You’re a giving person. You like to see people happy, and you like it when they are happy with you. This is natural, isn’t it?
Yes, absolutely. There are many natural givers in this world—people with temperaments that love to give and serve others. Giving is an admirable, Christ-like quality—remember, it is more blessed to give than it is to receive.
But sometimes giving hurts. No one likes to feel taken advantage of. You may even vacillate between loving and hating this quality of yourself: If it’s so admirable, why do I feel like a doormat?
It is possible to honor your giving nature while not allowing others to take advantage of you. Before you can begin to change behavior, you must understand that givers and takers live by a different set of beliefs.
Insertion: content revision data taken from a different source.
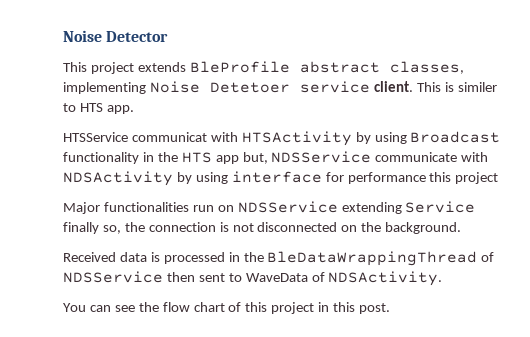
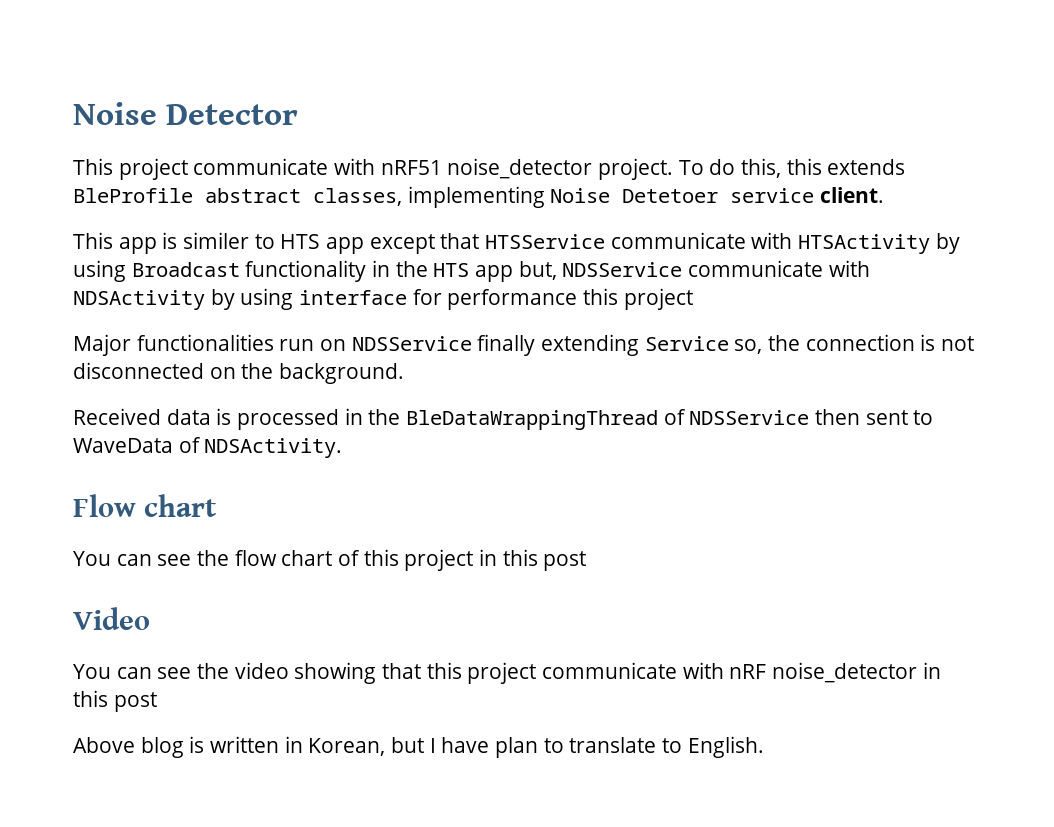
- This project extends BleProfile abstract classes, implementing Noise Detetoer service client. This is similer to HTS app.
- HTSService communicat with HTSActivity by using Broadcast functionality in the HTS app but, NDSService communicate with NDSActivity by using interface for performance this project
+ This project communicate with nRF51 noise_detector project. To do this, this extends BleProfile abstract classes, implementing Noise Detetoer service client.
+ This app is similer to HTS app except that HTSService communicate with HTSActivity by using Broadcast functionality in the HTS app but, NDSService communicate with NDSActivity by using interface for performance this project
- Major functionalities run on NDSService extending Service finally so, the connection is not disconnected on the background.
+ Major functionalities run on NDSService finally extending Service so, the connection is not disconnected on the background.
+ Flow chart
- You can see the flow chart of this project in this post.
+ You can see the flow chart of this project in this post
+ Video
+ You can see the video showing that this project communicate with nRF noise_detector in this post
+ Above blog is written in Korean, but I have plan to translate to English.

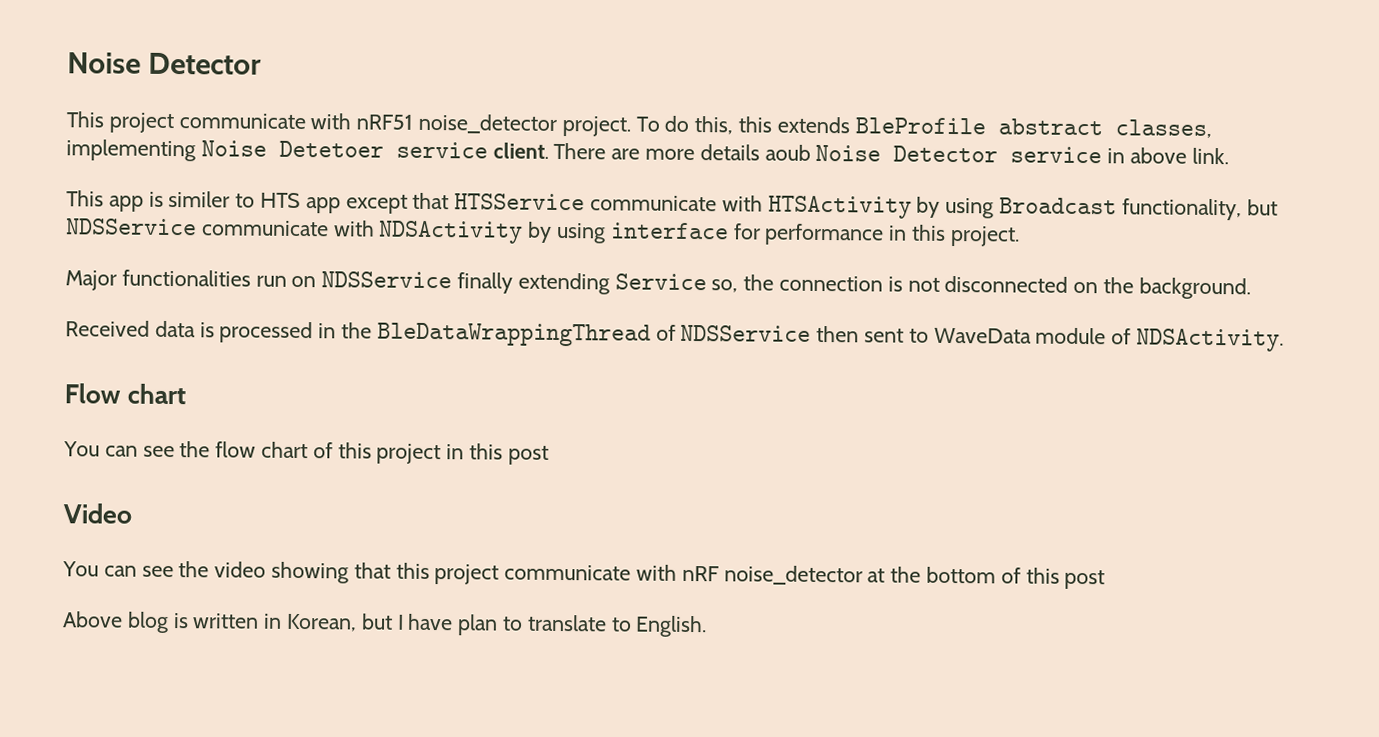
+ There are more details aoub Noise Detector service in above link.
- This app is similer to HTS app except that HTSService communicate with HTSActivity by using Broadcast functionality in the HTS app but, NDSService communicate with NDSActivity by using interface for performance this project
+ This app is similer to HTS app except that HTSService communicate with HTSActivity by using Broadcast functionality, but NDSService communicate with NDSActivity by using interface for performance in this project.
- Received data is processed in the BleDataWrappingThread of NDSService then sent to WaveData of NDSActivity.
+ Received data is processed in the BleDataWrappingThread of NDSService then sent to WaveData module of NDSActivity.
- You can see the video showing that this project communicate with nRF noise_detector in this post
+ You can see the video showing that this project communicate with nRF noise_detector at the bottom of this post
Change your beliefs and you’ll change your behavior:
Belief #1: If I am good to others, they will appreciate it.
This just isn’t true. A large portion of people on this planet—the takers of this world—do not have this belief. Yes, some people will appreciate all you do, but others will not. Stop wasting your energy on those who don’t. Nothing you do is going to make them see it.
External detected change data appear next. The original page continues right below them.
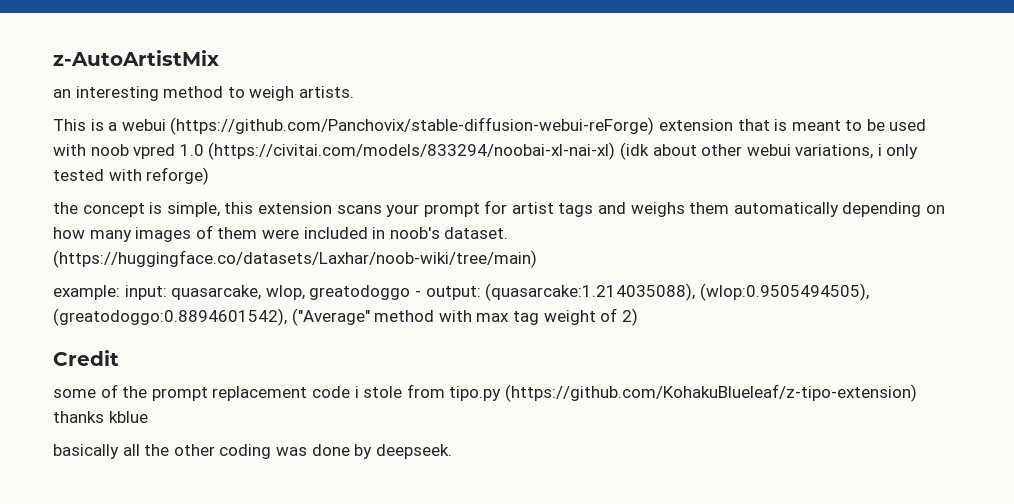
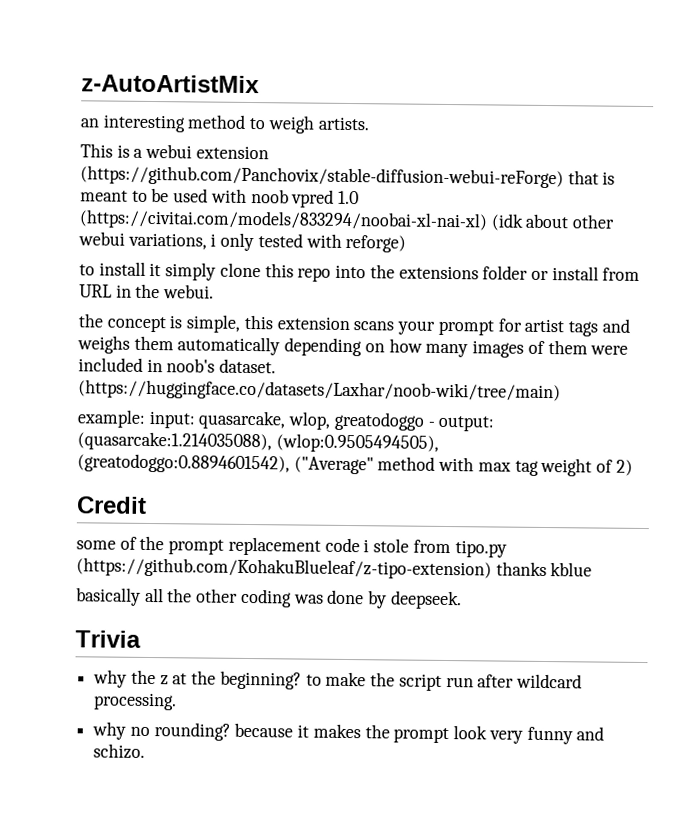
- This is a webui (https://github.com/Panchovix/stable-diffusion-webui-reForge) extension that is meant to be used with noob vpred 1.0 (https://civitai.com/models/833294/noobai-xl-nai-xl) (idk about other webui variations, i only tested with reforge)
+ This is a webui extension (https://github.com/Panchovix/stable-diffusion-webui-reForge) that is meant to be used with noob vpred 1.0 (https://civitai.com/models/833294/noobai-xl-nai-xl) (idk about other webui variations, i only tested with reforge)
+ to install it simply clone this repo into the extensions folder or install from URL in the webui.
+ Trivia
+ why the z at the beginning? to make the script run after wildcard processing.
+ why no rounding? because it makes the prompt look very funny and schizo.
Belief #2: If I give, others will give in kind.
This is called The Law of Reciprocity and it basically says that when someone does something nice for you, you will have a deep-rooted psychological urge to do something nice in return. As a matter of fact, you may even reciprocate with a gesture far more generous than their original good deed. Givers do this naturally. Takers do not. If you continue with this belief, you will be waiting a very long time to receive even scraps in return for your kindness.
Belief #3: If I give, they’ll be happy.
If you’ve ever spent time with a toddler, you know there is no satisfying them. The same is true with takers. They are never happy. They may pretend to be happy just enough to keep you motivated to keep giving, but they are never truly satisfied.
Belief #4: If I leave the relationship, I will be lonely and they will be hurt. First, takers rarely get “hurt.” They get offended and play it as hurt to manipulate your emotions. Often times this works enough to keep the relationship going. Second, leaving a selfish relationship may cause you to feel lonely temporarily, but it opens you up enough to allow others into your life that appreciate you. In selfish relationships, you may feel useful because you are busy, but you are not truly getting your needs met.
Many givers struggle with setting limits. But by saying no to bad behavior, you say yes to healthier relationships. When setting limits, your motive is not to change the behavior of the other person. Your goal is to protect yourself and guard your heart. In doing so, maybe, just maybe the other person will see the error of their ways. If not, there’s nothing more you could have done.
The best way to stop others from taking advantage of you is to guard your own heart, and leave the changing of others’ hearts up to God.